The federal government’s micro-licensing regime, introduced in October, could provide a path into the legal system for grey market growers and manufacturers. But it could be more than a year before Health Canada begins issuing micro-licenses. Incumbent growers also face a range of challenges to going legal, from expensive facility upgrades needed to comply with federal regulations, to rules banning concrete floors on B.C.’s Agricultural Land Reserve (ALR) land, where many craft growers are located. (Federal regulations require producers to have non-porous floors made of a material like concrete, which puts ALR-located growers in a bind).

Clearly, legal cannabis faces an uphill battle in British Columbia. However, the slow rollout could be a blessing in disguise, according to some observers. The shortage of legal cannabis across the country appears to have hit provinces like Alberta and New Brunswick – which had better-developed retail systems on Oct. 17 – particularly hard.

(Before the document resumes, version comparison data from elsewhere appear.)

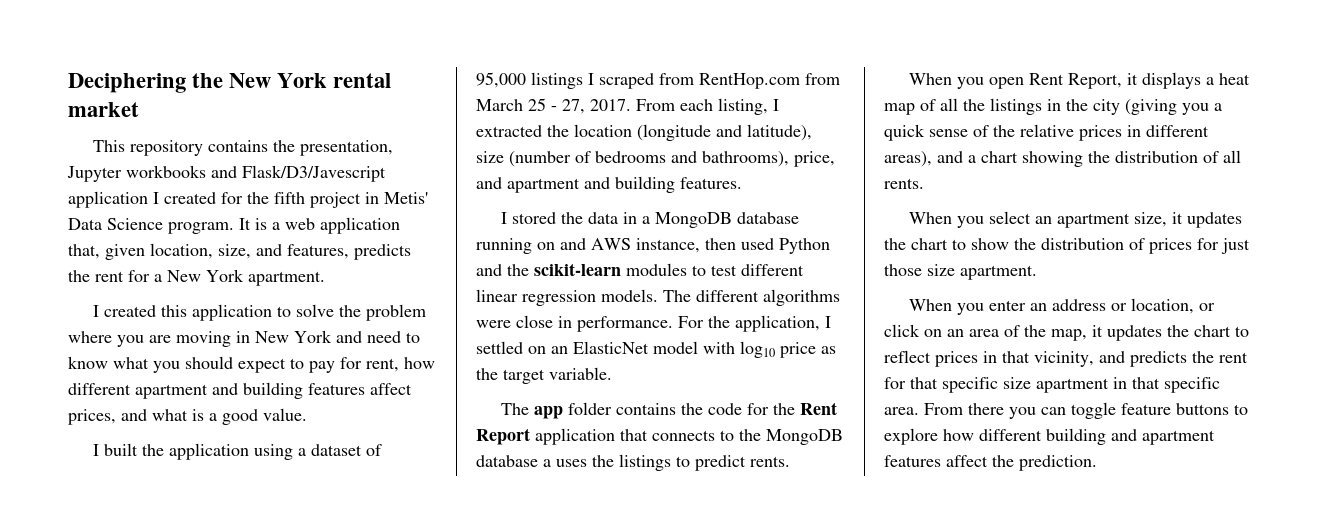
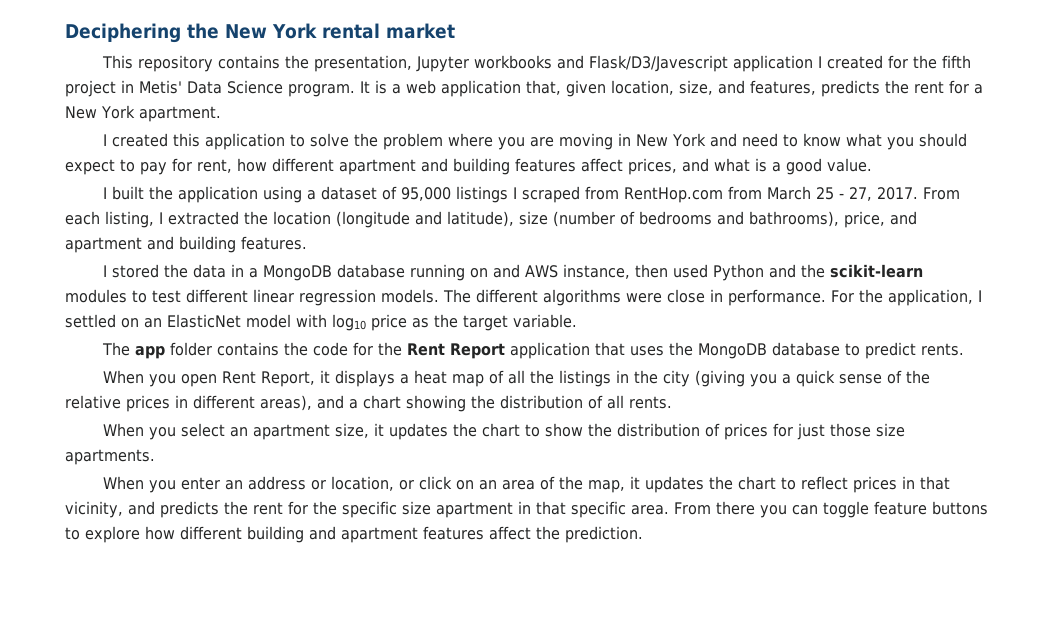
- The app folder contains the code for the Rent Report application that connects to the MongoDB database a uses the listings to predict rents.
+ The app folder contains the code for the Rent Report application that uses the MongoDB database to predict rents.
- When you select an apartment size, it updates the chart to show the distribution of prices for just those size apartment.
+ When you select an apartment size, it updates the chart to show the distribution of prices for just those size apartments.
- When you enter an address or location, or click on an area of the map, it updates the chart to reflect prices in that vicinity, and predicts the rent for that specific size apartment in that specific area.
+ When you enter an address or location, or click on an area of the map, it updates the chart to reflect prices in that vicinity, and predicts the rent for the specific size apartment in that specific area.

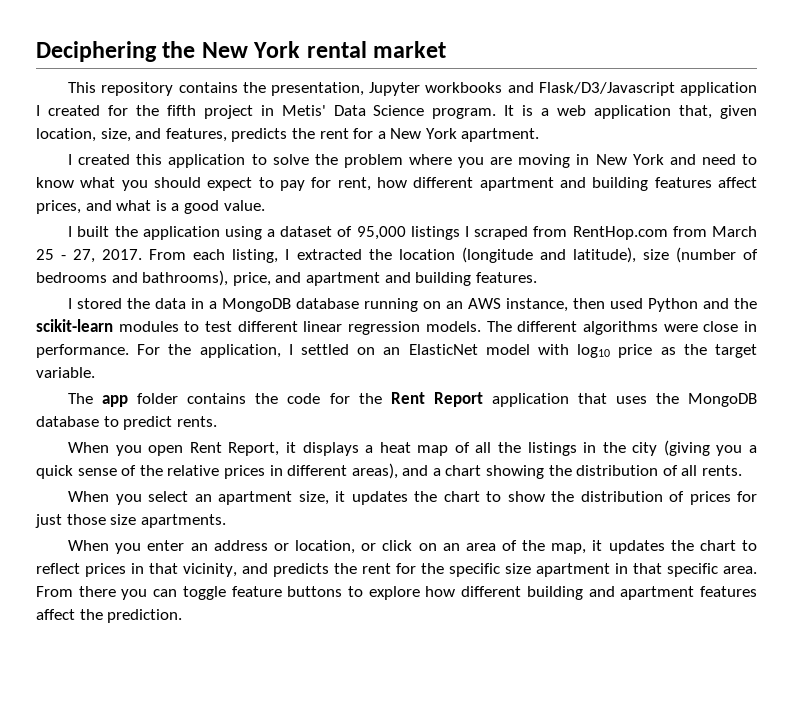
- This repository contains the presentation, Jupyter workbooks and Flask/D3/Javescript application I created for the fifth project in Metis' Data Science program.
+ This repository contains the presentation, Jupyter workbooks and Flask/D3/Javascript application I created for the fifth project in Metis' Data Science program.
- I stored the data in a MongoDB database running on and AWS instance, then used Python and the scikit-learn modules to test different linear regression models.
+ I stored the data in a MongoDB database running on an AWS instance, then used Python and the scikit-learn modules to test different linear regression models.

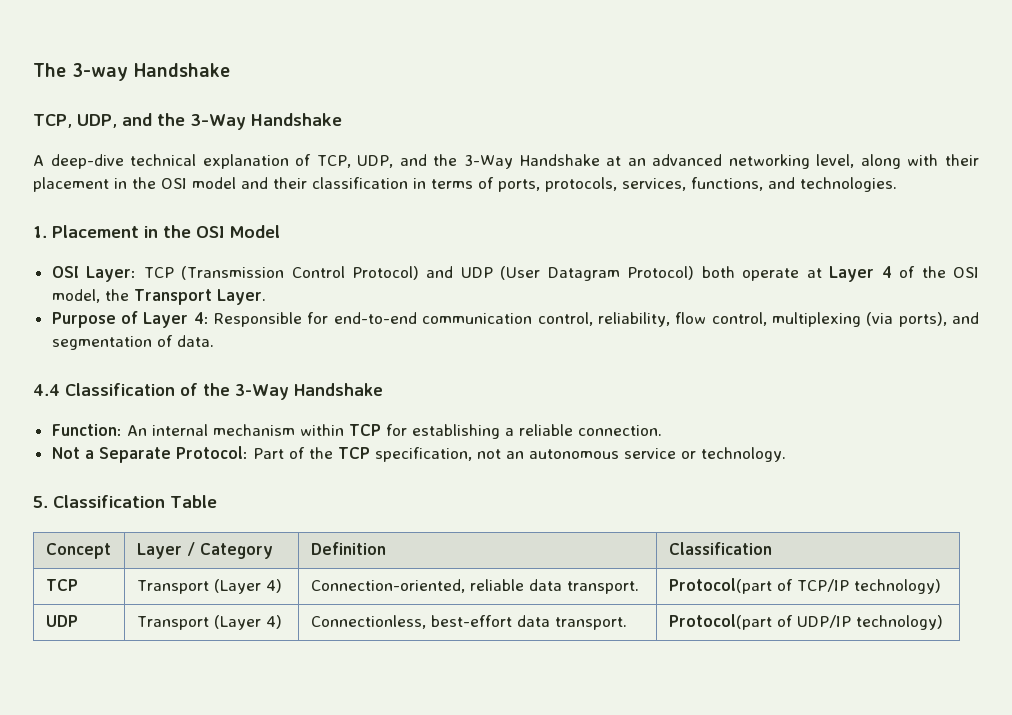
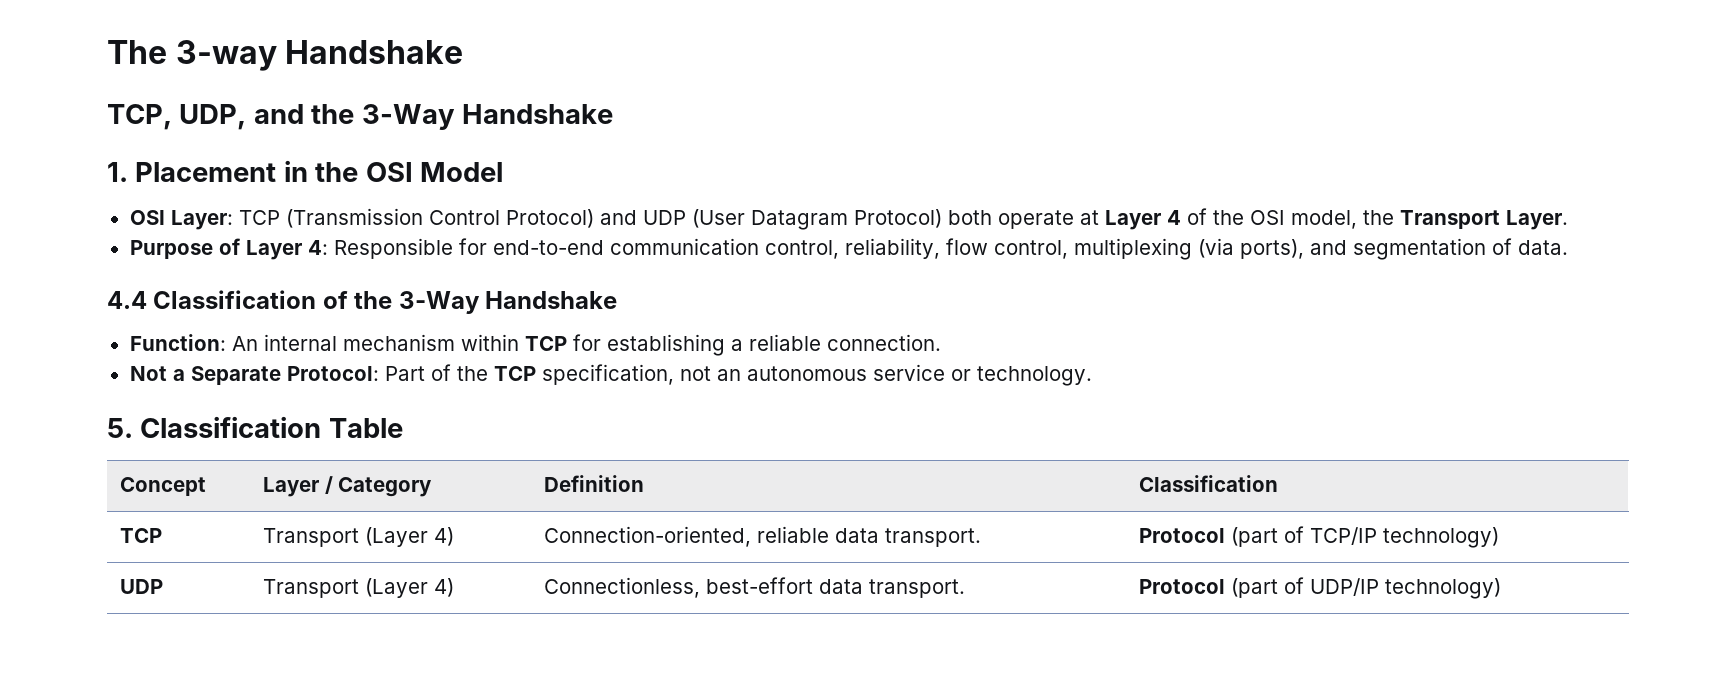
- A deep-dive technical explanation of TCP, UDP, and the 3-Way Handshake at an advanced networking level, along with their placement in the OSI model and their classification in terms of ports, protocols, services, functions, and technologies.
- TCP | Transport (Layer 4) | Connection-oriented, reliable data transport. | Protocol(part of TCP/IP technology)
+ TCP | Transport (Layer 4) | Connection-oriented, reliable data transport. | Protocol (part of TCP/IP technology)
- UDP | Transport (Layer 4) | Connectionless, best-effort data transport. | Protocol(part of UDP/IP technology)
+ UDP | Transport (Layer 4) | Connectionless, best-effort data transport. | Protocol (part of UDP/IP technology)

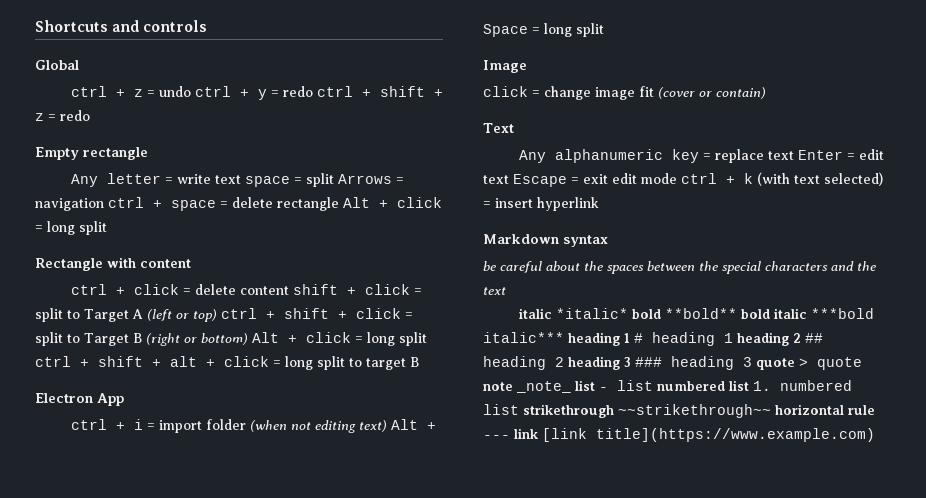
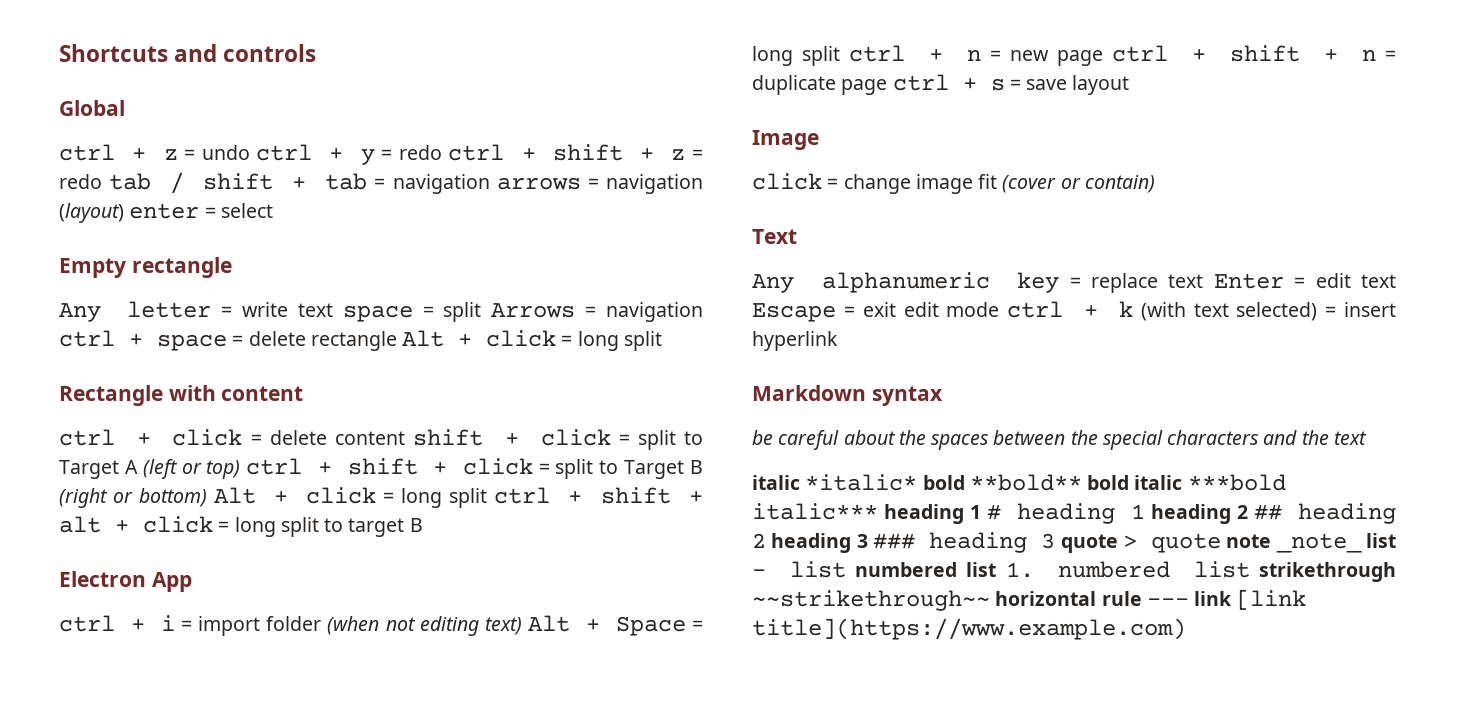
- ctrl + z = undo ctrl + y = redo ctrl + shift + z = redo
+ ctrl + z = undo ctrl + y = redo ctrl + shift + z = redo tab / shift + tab = navigation arrows = navigation (layout) enter = select
- ctrl + i = import folder (when not editing text) Alt + Space = long split
+ ctrl + i = import folder (when not editing text) Alt + Space = long split ctrl + n = new page ctrl + shift + n = duplicate page ctrl + s = save layout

Alberta’s decision to stop approving retail license applications (which was partially lifted last Friday), left many would-be vendors sitting on expensive leases. New Brunswick’s cannabis retail chain, which trumpeted its readiness in the months leading up to legalization, recently had to lay off around 60 people.

“The reason you saw sales out there [in Alberta or New Brunswick] is because they were the first ones to open up a couple of quick stores, because they bought fully hook line and sinker the federal government’s message that this would all work out hunky dory,” said Ian Dawkins, co-founder of Vancouver-based Althing Consulting. “Now that it’s imploding, they are the ones most vested in it.”